Audit grep confirms no readers.
- [ ] If any tests reference it, remove those lines.
---
## Exit criteria
- Launching with `--incognito` and `--provider anthropic` fails fast
with an actionable error (not a silent cloud routing under an
"incognito" badge).
- During an incognito session — entered either via `--incognito` or
`Ctrl+X` — no files appear under `/tmp/gnoma-<sessionID>/`, no
bandit snapshot is written on exit, no `Router.ReportOutcome` calls
fire from the engine or elves.
- `Ctrl+X` on a `--incognito` launch flips the firewall *off* on
first press (matches the badge state at launch).
- All persisted files (sessions, tool-results) are mode 0o600,
directories 0o700.
- `IncognitoMode` no longer has a `LocalOnly` field.
- `make test`, `make lint`, `go test -race ./...` green.
---
## Out of scope (Wave 3 or beyond)
- **Permission mode** under incognito (audit didn't flag; current
behaviour is intentional — incognito doesn't change *what tools can
run*, only what persists / where it routes).
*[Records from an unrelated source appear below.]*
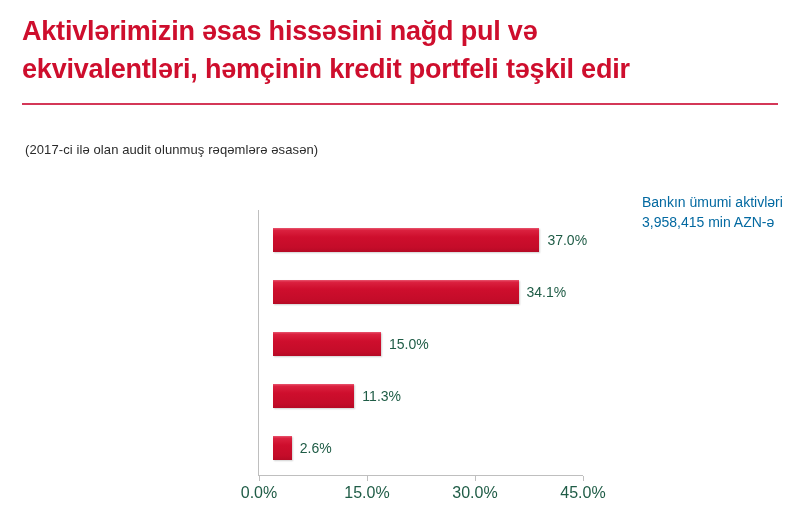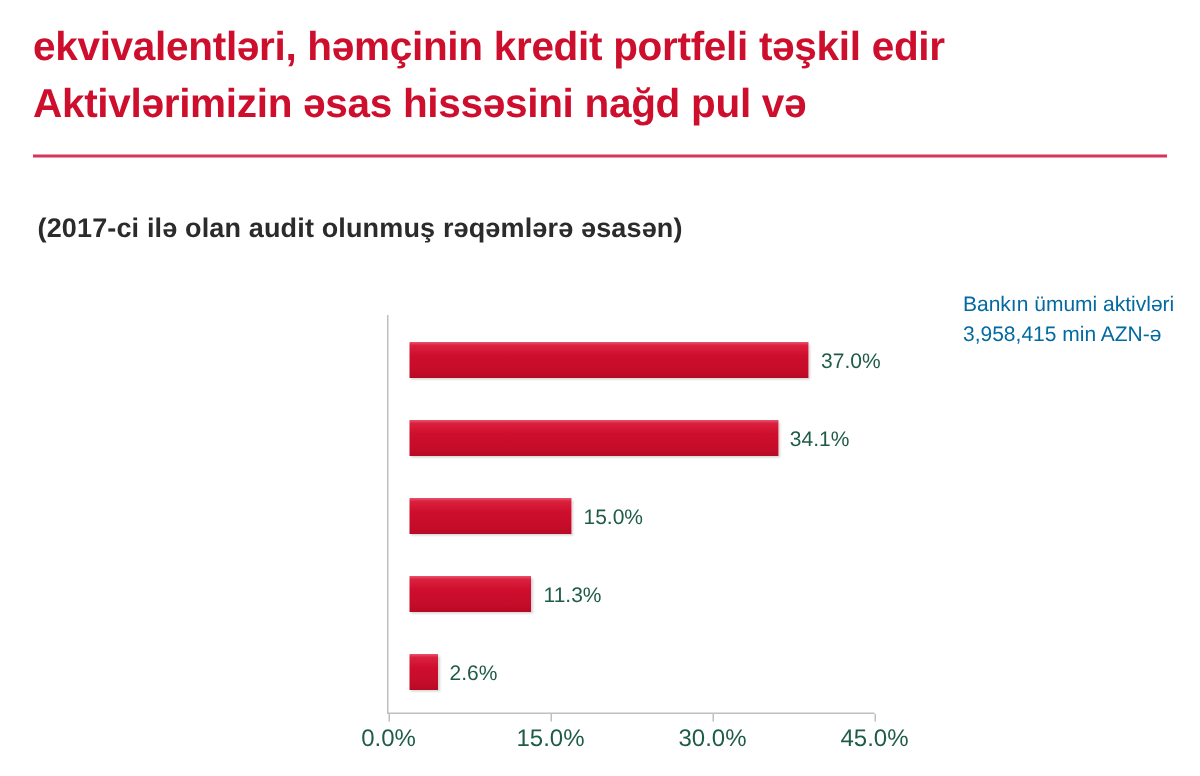--- a/index.html
+++ b/index.html
@@ -126,8 +126,8 @@
 <body>
 
 <div class="slide-title">
+  <div>Aktivlərimizin əsas hissəsini nağd pul və</div>
   <div>ekvivalentləri, həmçinin kredit portfeli təşkil edir</div>
-  <div>Aktivlərimizin əsas hissəsini nağd pul və</div>
 </div>
 
 <div class="title-rule"></div>

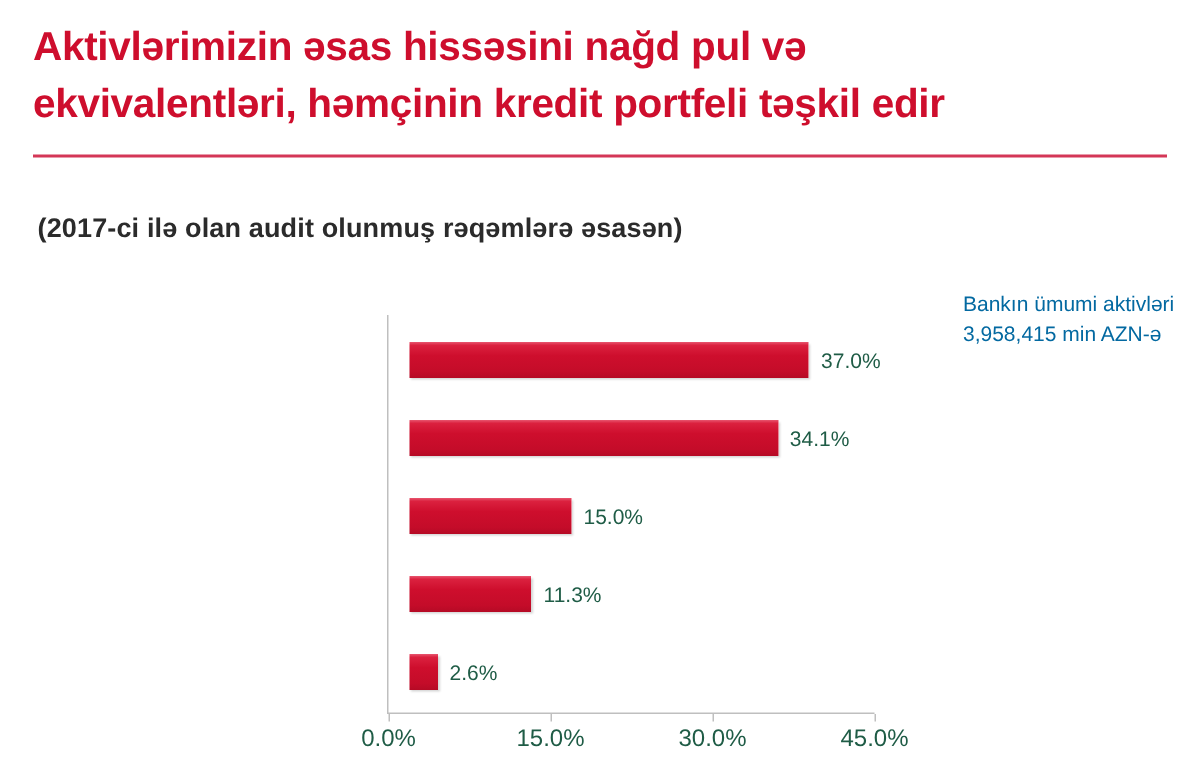--- a/index.html
+++ b/index.html
@@ -40,8 +40,8 @@
     left: 25px;
     top: 142px;
     color: #2b2b2b;
-    font-size: 18px;
-    font-weight: bold;
+    font-size: 13px;
+    font-weight: normal;
     letter-spacing: 0.1px;
   }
- **Provider request body logging** — slog output today may include
redacted-but-still-context-rich data. If we want
`ShouldLogContent` to actually gate something, that's its own
finding; current `ShouldLogContent` has zero readers and is part
of the same dead-weight pattern as `LocalOnly`. Decision: keep
`ShouldLogContent` because it's the natural extension point if we
later add structured request logging; remove only `LocalOnly`
(which is structurally wrong, not just unused).
- **Re-exec carrying incognito state** — `argsWithProfileReplaced`
preserves `--incognito` through profile switches via `os.Args`.
Verified, no work needed.
---
## Effort estimate
- W2-1 (router gate + UI refuse): ~80 LOC + ~50 LOC tests.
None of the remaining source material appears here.